If a calculation of the resulting working angle for the universal joints in the cardan shaft is made with the previous measurements, the result is 3,4°.
I have double checked this by designing the driveline in my CAD system and taking measurements from the design.
But there is a second factor that influences the total working angle. It is the angle formed by the offset of the engine in relation to the rear axle.
It was difficult to measure this angle so I took this angle from my design and it is approximately 0,3°.
With this angle it is possible to calculate the total working angle.
The very thorough Germans at www.gwb-essen.de has a nice formula for this:
Vres = arctan x square root of (tan²x3,4° + tan²x0,3°)

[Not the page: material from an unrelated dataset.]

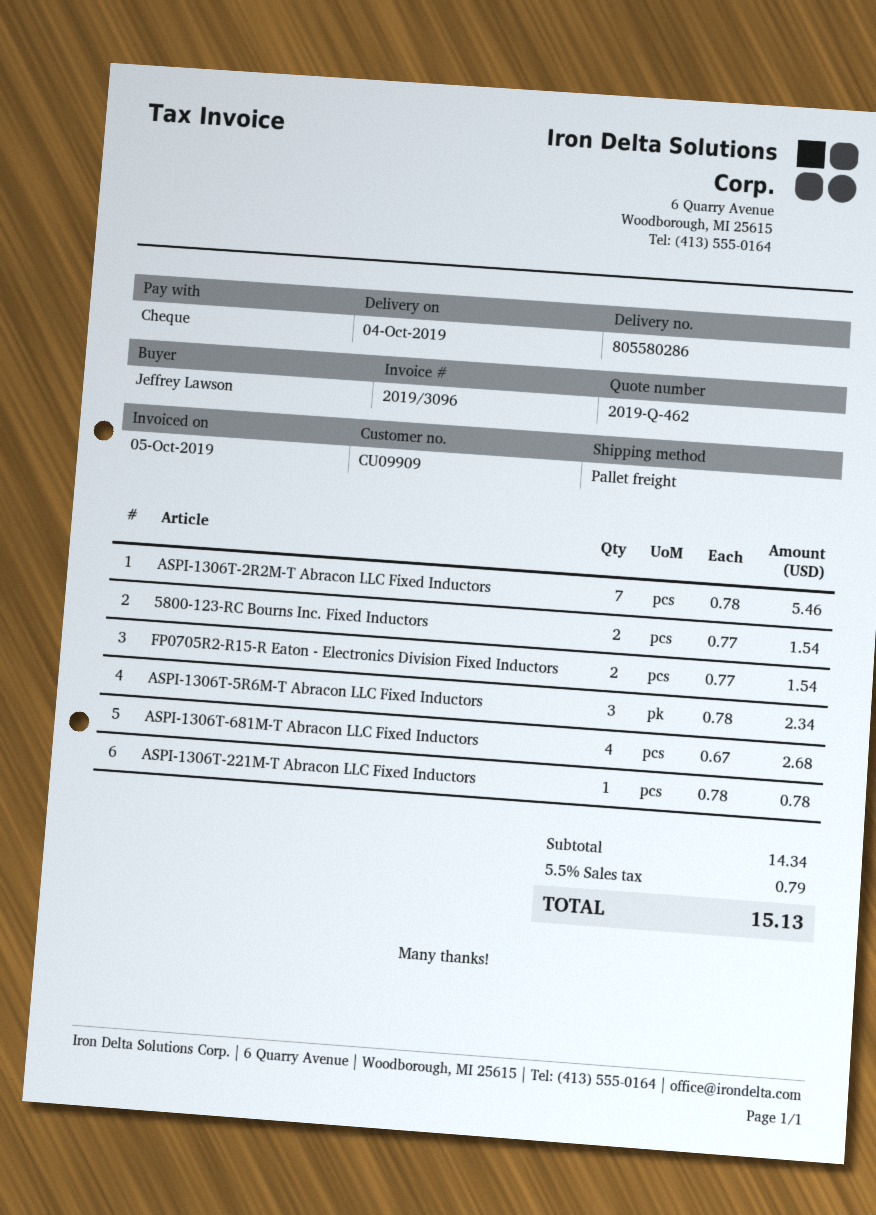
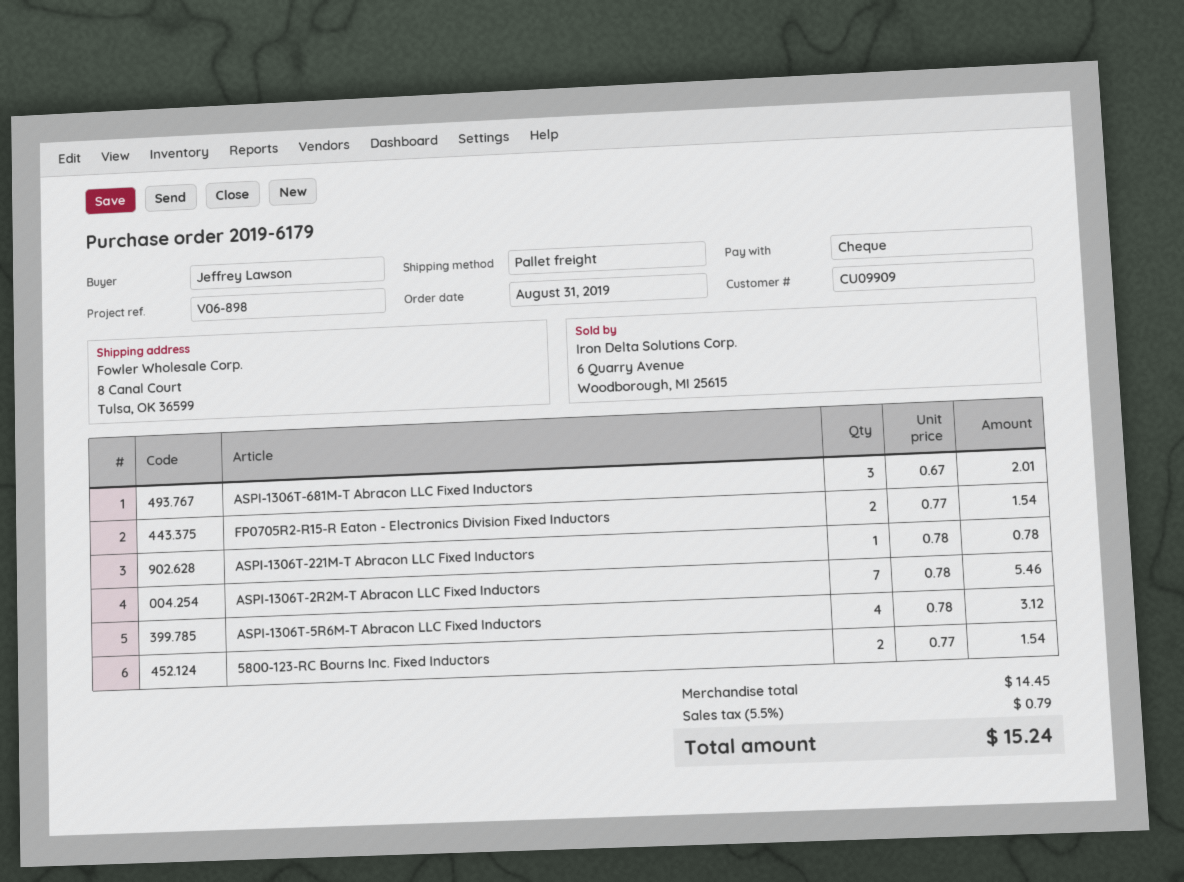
ASPI-1306T-5R6M-T Abracon LLC Fixed Inductors: 3 x 0.78 = 2.34 -> 4 x 0.78 = 3.12
ASPI-1306T-681M-T Abracon LLC Fixed Inductors: 4 x 0.67 = 2.68 -> 3 x 0.67 = 2.01
subtotal: 14.34 -> 14.45
total: 15.13 -> 15.24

In my case the final result is 4,0° at each universal joint. Recommended total working angle should be between 0,5° to 3,5° so, I´m above the maximum recommended limit...
If I raise the rear axle I will be even more out of the limit. But, I would think that a car that is not used as a daily driver will manage anyway. it will take a long time to wear out the universals. And I´ve got brand new hig quality Spicers:bounce::bounce:
 
I have measured a few differential pinion angles and found them at about .5 degrees. I know this is not proper however these cars were all original. I speculate that the rear is basically mounted in the car (from the factory) at 0 degrees. Also, something to consider, why wouldn't a cardan joint be phased correctly if the car was setup like this:

ENGINE (down at the tailshaft X degrees) and DIFFERENTIAL (down at the pinion X degrees). ___ / (sort of like this)


I think this might be easier to do in a C3 (specifically a lowered C3). Hope this makes sense.

Hi,
You are totally correct about the alternative arrangement. At GWB it is called a W arrangement. It will, as you say, give correct phasing. The W arrangement also has to have equal angles for the shafts to have correct phasing. It applies to the same basic laws.

It would be possible to tilt the rear axle more downwards. But this would also create bending on the cross member and a wedge will be formed and the axle must be lowered at the front of the cross member. The axle bracket probably won´t have to be modified. A thicker bushing in the front might do the job.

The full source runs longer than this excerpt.